Schmerzmittel im Wasser tut Fischen weh
Warum Wissenschaftler Simon Schwarz vom Umweltbundesamt eine Arzneimittel-Regulierung fordert
LANGENARGEN - Über die Hintergründe und die Risikobewertung von Arzneimitteln in der Umwelt hat beim letzten Kolloquium des Jahres Simon Schwarz vom Umweltbundesamt im Institut für Seenforschung in Langenargen referiert. Für Medikamente im Trinkwasser sieht der Wissenschaftler derzeit zwar keine akute Gefahr, hält allerdings die Langzeiteffekte noch nicht für ausreichend erforscht.
Ziel muss es Simon Schwarz zufolge sein, zu einer Arzneimittelregulierung und Umweltrisikobewertung bei der Humanmedizin zu kommen. Der Fachmann schilderte am vergangenen Freitag die Aufgaben des Umweltbundesamts, das in Dessau-Roßlau in Sachsen-Anhalt mit 900 von 1500 Mitarbeitern seinen Hauptsitz hat und unter anderem die Bundesregierung berät, Forschung fördert und den Vollzug der Umweltgesetze überwacht. Arzneimittel im Wasser seien ein permanentes Thema in der Öffentlichkeit und weltweit in Gewässern nachgewiesen, sagte er – und bedauerte, dass es kein systematisches Monitoring gibt. Allerdings: In Deutschland, so Schwarz, werde viel untersucht und deshalb viel gefunden. Der Jahresverbrauch an Medikamenten betrage in Deutschland etwa 10 000 Tonnen. Darunter befinden sich etwa 150 umweltrelevante Wirkstoffe, berichtete der Wissenschaftler. Nachgewiesen werden könnten sie in Kläranlagen, Sedimenten, Böden und Oberflächengewässern.
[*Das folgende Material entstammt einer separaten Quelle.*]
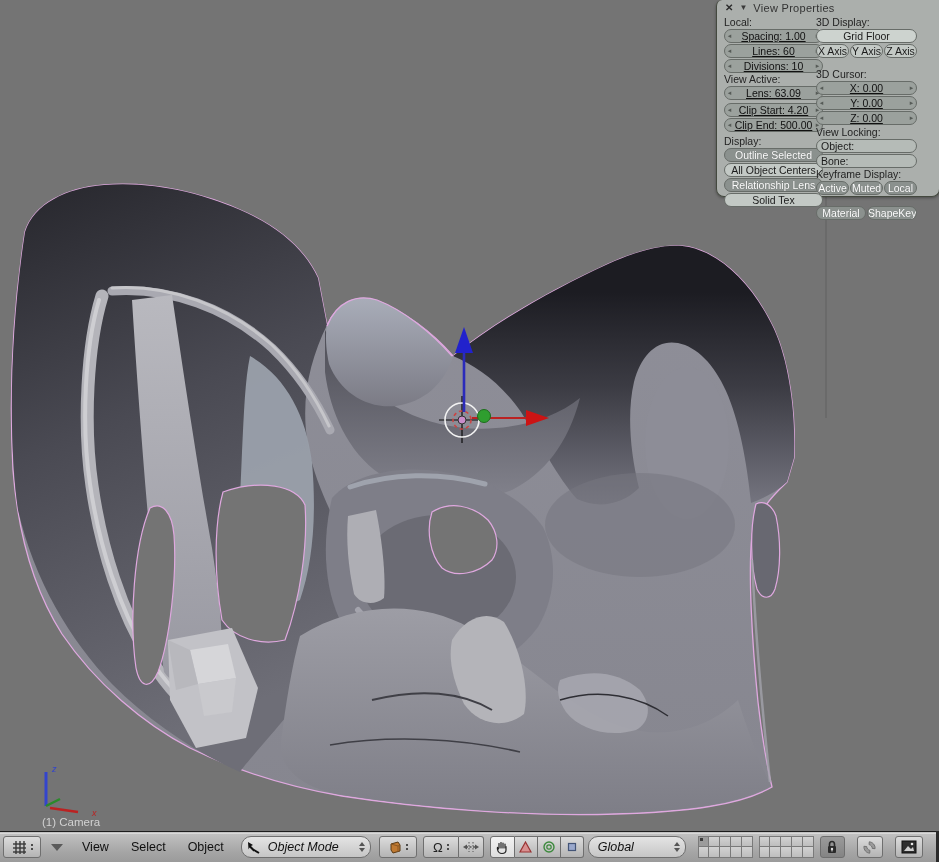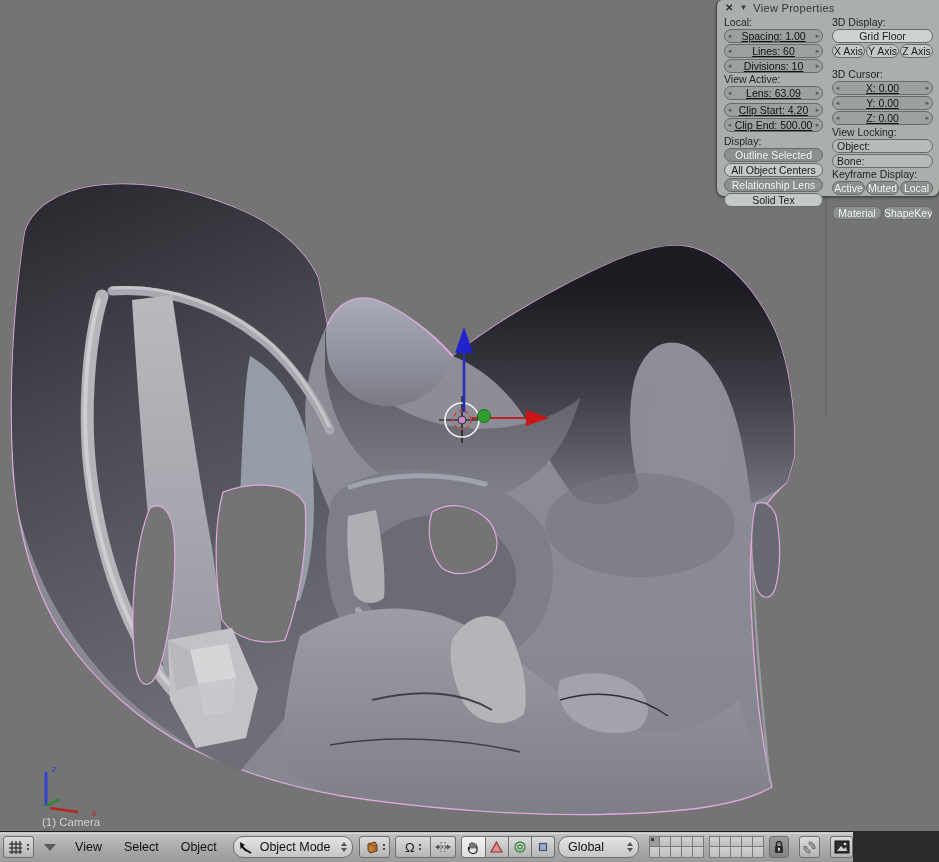"3D Display:" .pcol-r { left: 115px -> 99px }
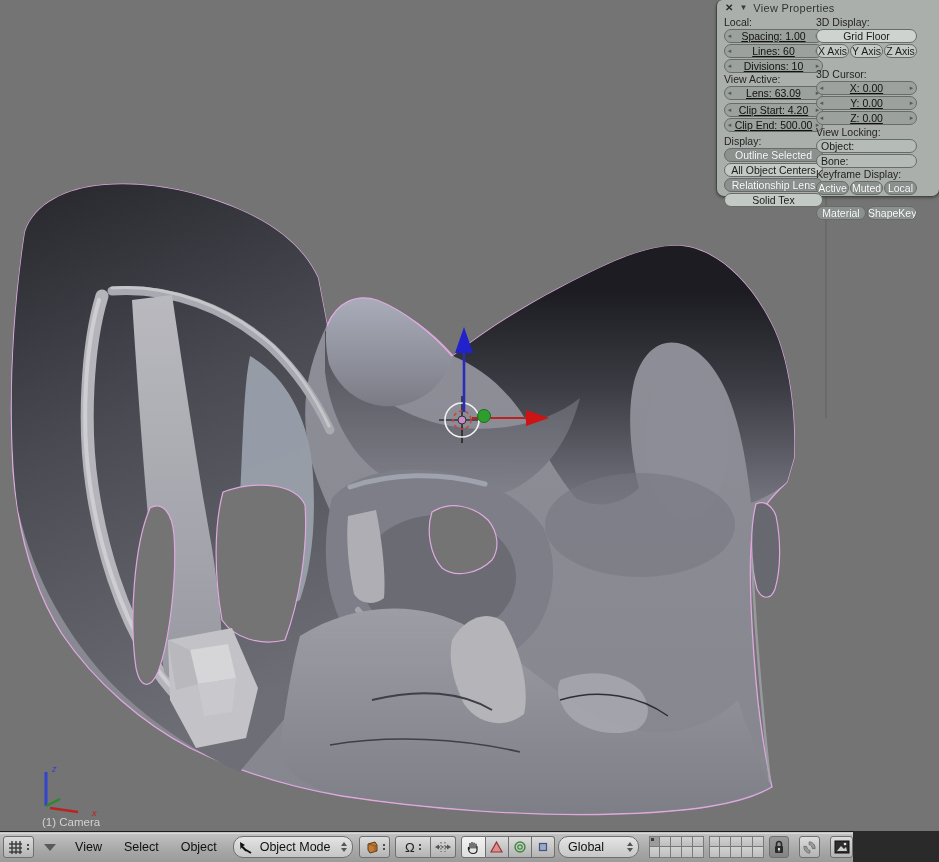"View" #hbar { width: 853px -> 936px }
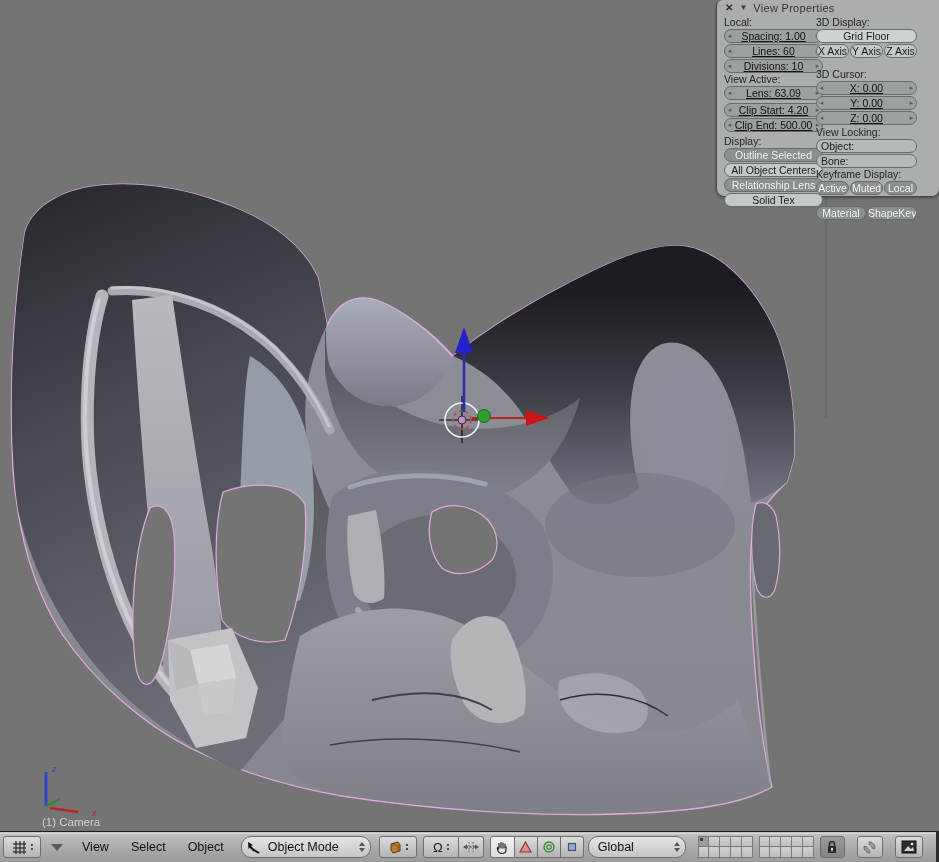"Object Mode" .hdrop { font-style: none -> italic }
Medikamente oder Drogen könnten auch in modernen Kläranlagen nur zum Teil oder gar nicht entfernt werden, weshalb die Gefahr bestehe, dass das in der Kläranlage gereinigte Wasser noch Medikamentenreste enthält, die mit dem Kläranlagenablauf in die Gewässer gelangen.
Verweiblichung beobachtet
Unter den in Seen und Flüssen nachgewiesenen Wirkstoffen – wenn auch in meist niedriger Konzentration – befänden sich besonders Schmerzmittel, Antibiotika und Hormone. Durch einige dieser Substanzen sei unterhalb von Kläranlagenabläufen eine Verweiblichung von männlichen Fischen beobachtet worden, die laut Schwarz in Kontakt mit hormonell wirksamen Arzneistoffen gekommen waren.
Psychopharmaka führten nicht nur bei Menschen zu Veränderungen, auch bei Fischen seien sie in erhöhten Aktivitäten und ihrem Sozialverhalten auszumachen. In Kanada seien dadurch innerhalb von drei Jahren ganze Populationsstrukturen bei Fischen zusammengebrochen. Als erschreckende medikamentöse Beispiele nannte Schwarz Entzündungshemmer und Schmerzmittel, deren schädliche Effekte auch bei Fischen nachgewiesen wurden.
Ein Problem ist laut Schwarz das Entsorgungsverhalten bei Arzneimitteln. Flüssige Medikamente würden in über 50 Prozent der Fälle der Spüle überlassen, sogar 80 Prozent der Tabletten würden falsch entsorgt. Apotheken seien nicht mehr verpflichtet, Medikamente zurückzunehmen. Vor Ort sollte man sich über den Hausmüll von veralteten Arzneimitteln trennen, da der zu 96 Prozent verbrannt wird. Auch beim Klärschlamm „tut sich was“, bemerkte Schwarz. Wurde dieser bislang auf Äckern ausgebracht – in Bayern ist das noch so – soll der Schlamm künftig verbrannt werden. Putzmittel, die zu „Unmengen“ins Klo geschüttet werden, könnten dagegen gut abgebaut werden.